I could literally feel my heart beating loudly and my entire body trying to choose between shutting down or rebelling. It was not a comfortable experience. And I’d like to say I handled it with grace, but I said a few choice words first (albeit quietly) and then closed my mouth.
But I was still seething inside.
Actually, I think I still am.
I spent my whole life feeling different, not-like-the-others, weird, blah blah. It’s one of the reasons I chose to leave the country I was born in and come here to the US. I’ve always chased after this feeling of wanting to be “normal.” As I have gotten older and reflected more, I’ve realized that, for me, these continual thoughts of being different have severed my sense of belonging. Because I feel like I am so different, I feel like I don’t belong and won’t ever belong.

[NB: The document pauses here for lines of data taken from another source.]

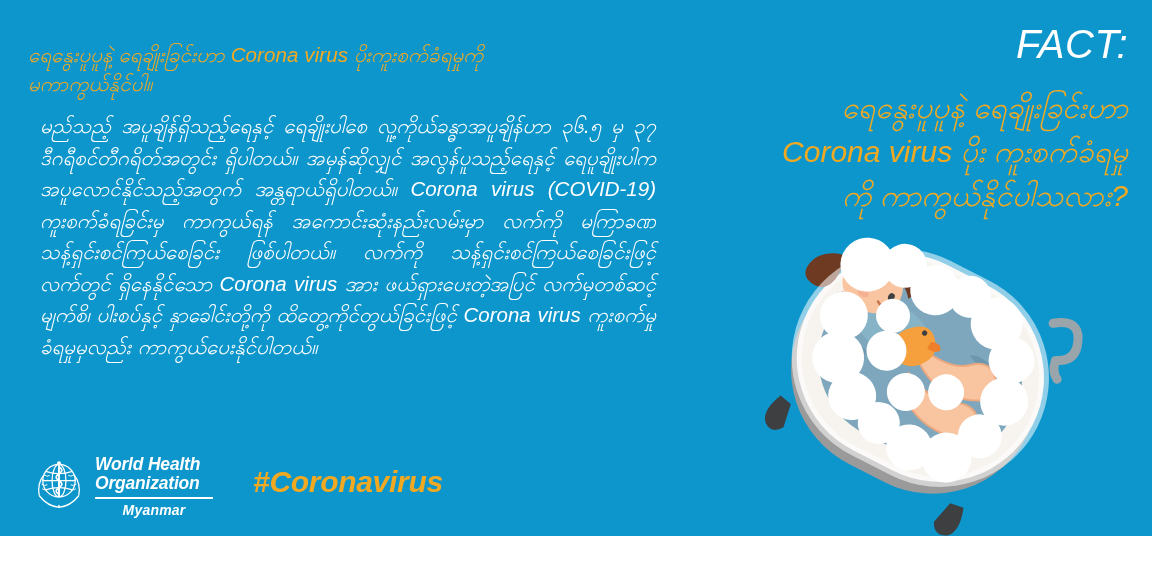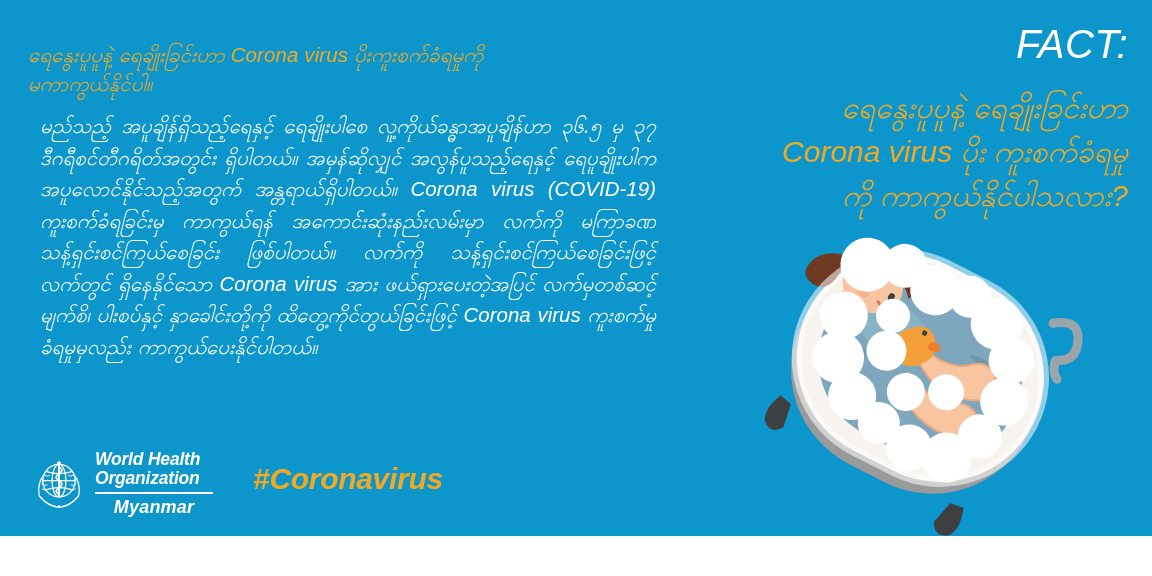--- a/index.html
+++ b/index.html
@@ -41,7 +41,7 @@
     position:absolute;left:30px;bottom:18px;
     display:flex;align-items:center;
   }
-  #who-logo{display:flex;align-items:center;}
+  #who-logo{display:flex;align-items:flex-start;}
   #who-emblem{width:58px;height:58px;flex:0 0 58px;margin-top:2px;}
   #who-wordmark{margin-left:7px;padding-top:3px;}
   .who-line{

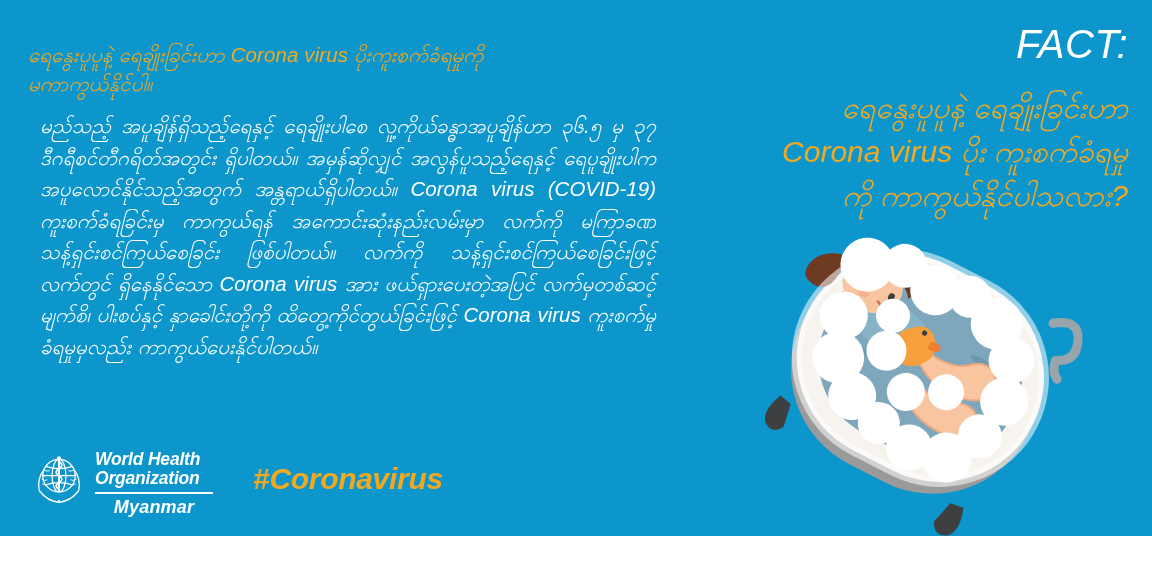--- a/index.html
+++ b/index.html
@@ -52,7 +52,7 @@
     height:2.5px;background:#ffffff;margin:3px 0 3px 0;width:118px;
   }
   #who-country{
-    color:#ffffff;font-weight:bold;font-size:18px;
+    color:#ffffff;font-weight:bold;font-size:14px;
     letter-spacing:.2px;text-align:center;width:118px;
   }
   #hashtags{

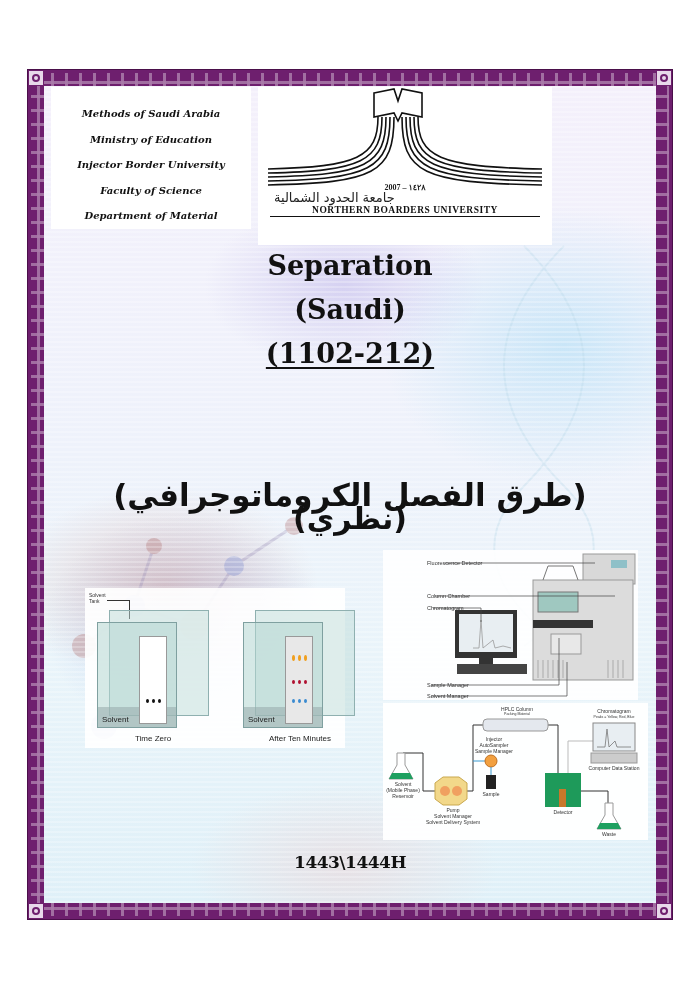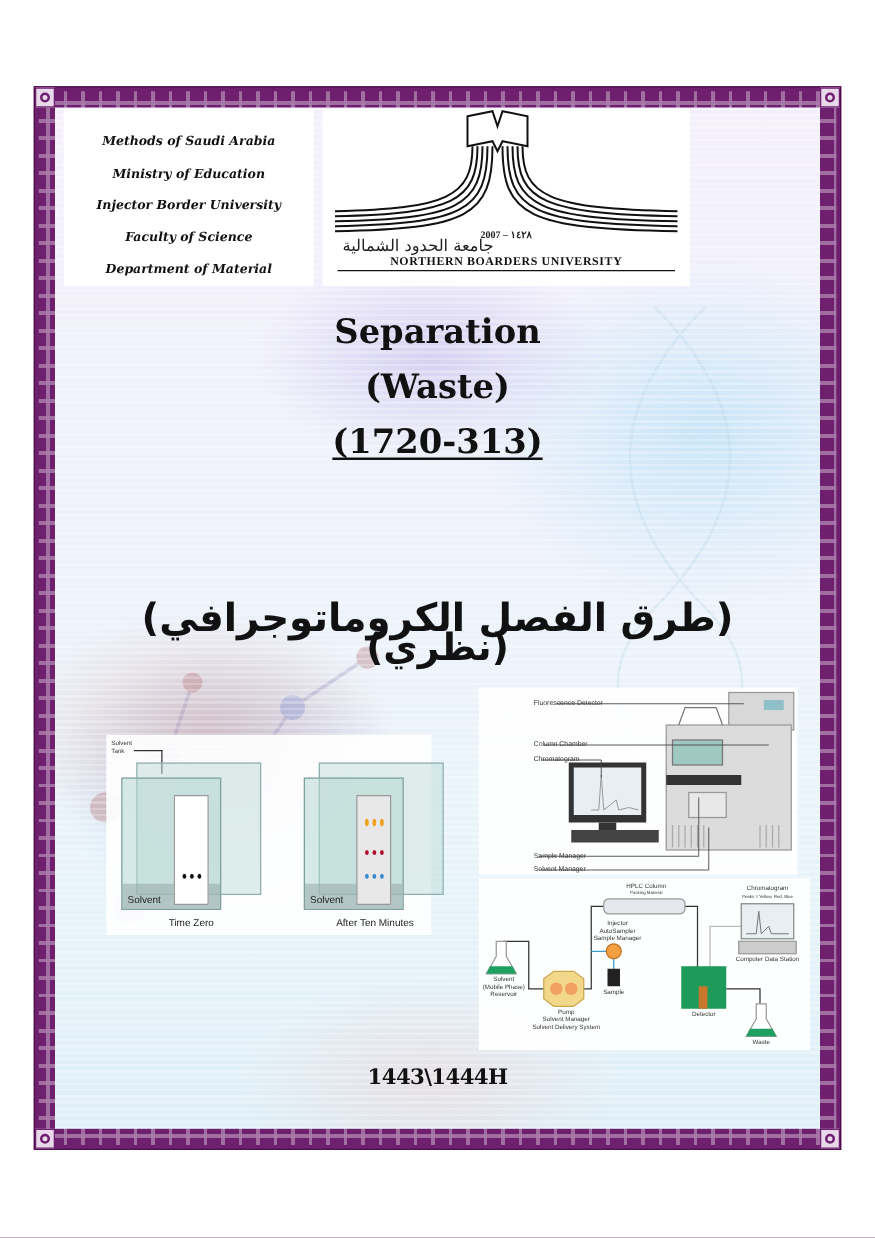--- a/index.html
+++ b/index.html
@@ -30,7 +30,7 @@
   .header-lines{list-style:none;margin:0;padding:14px 0 0 0;text-align:center;}
   .header-lines li{font-family:"DejaVu Serif",serif;font-style:italic;font-weight:bold;font-size:10px;line-height:25.5px;color:#111;}
 
-  .logo-box{position:absolute;left:258px;top:87px;width:294px;height:142px;background:#fff;}
+  .logo-box{position:absolute;left:258px;top:87px;width:294px;height:158px;background:#fff;}
   .logo-year{position:absolute;left:0;right:0;top:96px;text-align:center;font-family:"Liberation Serif",serif;font-weight:bold;font-size:8px;color:#222;}
   .logo-ar{position:absolute;left:16px;right:16px;top:104px;font-family:"DejaVu Sans",sans-serif;font-size:13px;color:#222;letter-spacing:6px;line-height:14px;}
   .logo-en{position:absolute;left:12px;right:12px;top:118px;text-align:center;font-family:"Liberation Serif",serif;font-weight:bold;font-size:9.5px;color:#111;letter-spacing:.5px;border-bottom:1px solid #111;line-height:11px;}

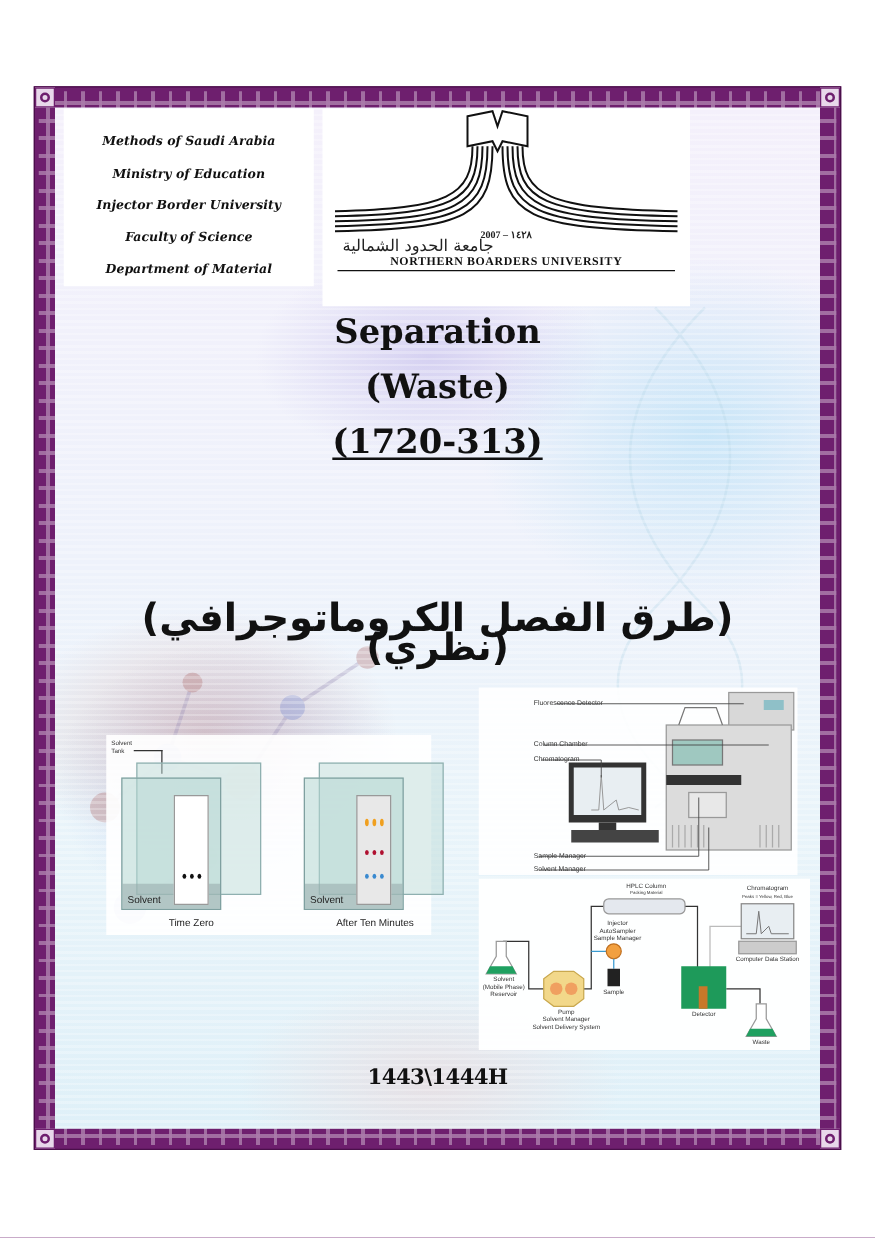--- a/index.html
+++ b/index.html
@@ -135,7 +135,7 @@
 
   <div class="title">
     <div class="t1">Separation</div>
-    <div class="t1">(Waste)</div>
+    <div class="t1">(Saudi)</div>
     <div class="t-code">(1720-313)</div>
   </div>
   <div class="ar ar1">(طرق الفصل الكروماتوجرافي)</div>

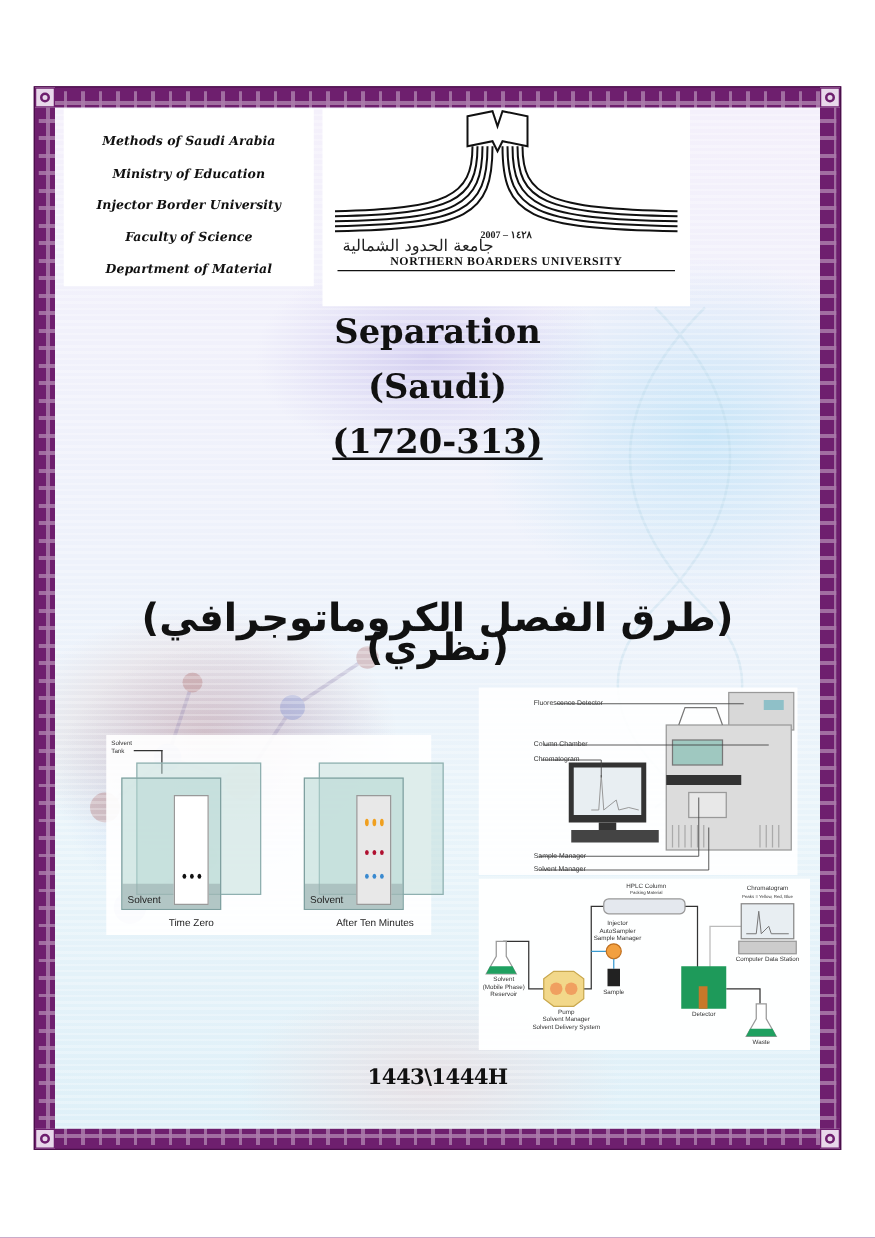--- a/index.html
+++ b/index.html
@@ -136,7 +136,7 @@
   <div class="title">
     <div class="t1">Separation</div>
     <div class="t1">(Saudi)</div>
-    <div class="t-code">(1720-313)</div>
+    <div class="t-code">(1102-212)</div>
   </div>
   <div class="ar ar1">(طرق الفصل الكروماتوجرافي)</div>
   <div class="ar ar2">(نظري)</div>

So when someone tells me how different I am, I immediately hear “You will never belong here.” It doesn’t even matter if they mean well. Sometimes people will say how different I am, meaning it in a positive way, like how great I am, but I don’t even like hearing that. Because it still means I don’t belong. It still means “this one is not like the others.”
It perpetuates my deepest fear of never belonging.
But I’ve been making a conscious effort to fight this lately. I have come to realize that we’re all different from each other. And we’re all the same. We each share some things in common and we are wildly different in other ways. So, now, instead of seeing all the ways in which I’m apart, I look for things we share.
And I decided I am not okay with people calling me unique, different, whatever anymore. I am rebelling against it. All I’ve ever wanted was to belong, and I don’t understand why I have to be someone I am not to feel that way. So I am stopping the feelings inside and I am not allowing any more of the conversation that triggers these thoughts in me anymore.
Maybe this is childish. Is it? Honestly, I am so deep in lack of belonging that I can’t even see if it is. I just know that it feels wrong when people say it. Regardless of their intentions. And I don’t want to undermine myself or them so that I can fit in. I just want to be me and I want to be ok with them being who they are. We’re all 100% unique. There’s no other person like me or you in the world.
So maybe we all don’t fit in.
Or maybe I’m still a bit sick from the fever and antibiotics. I’m not sure.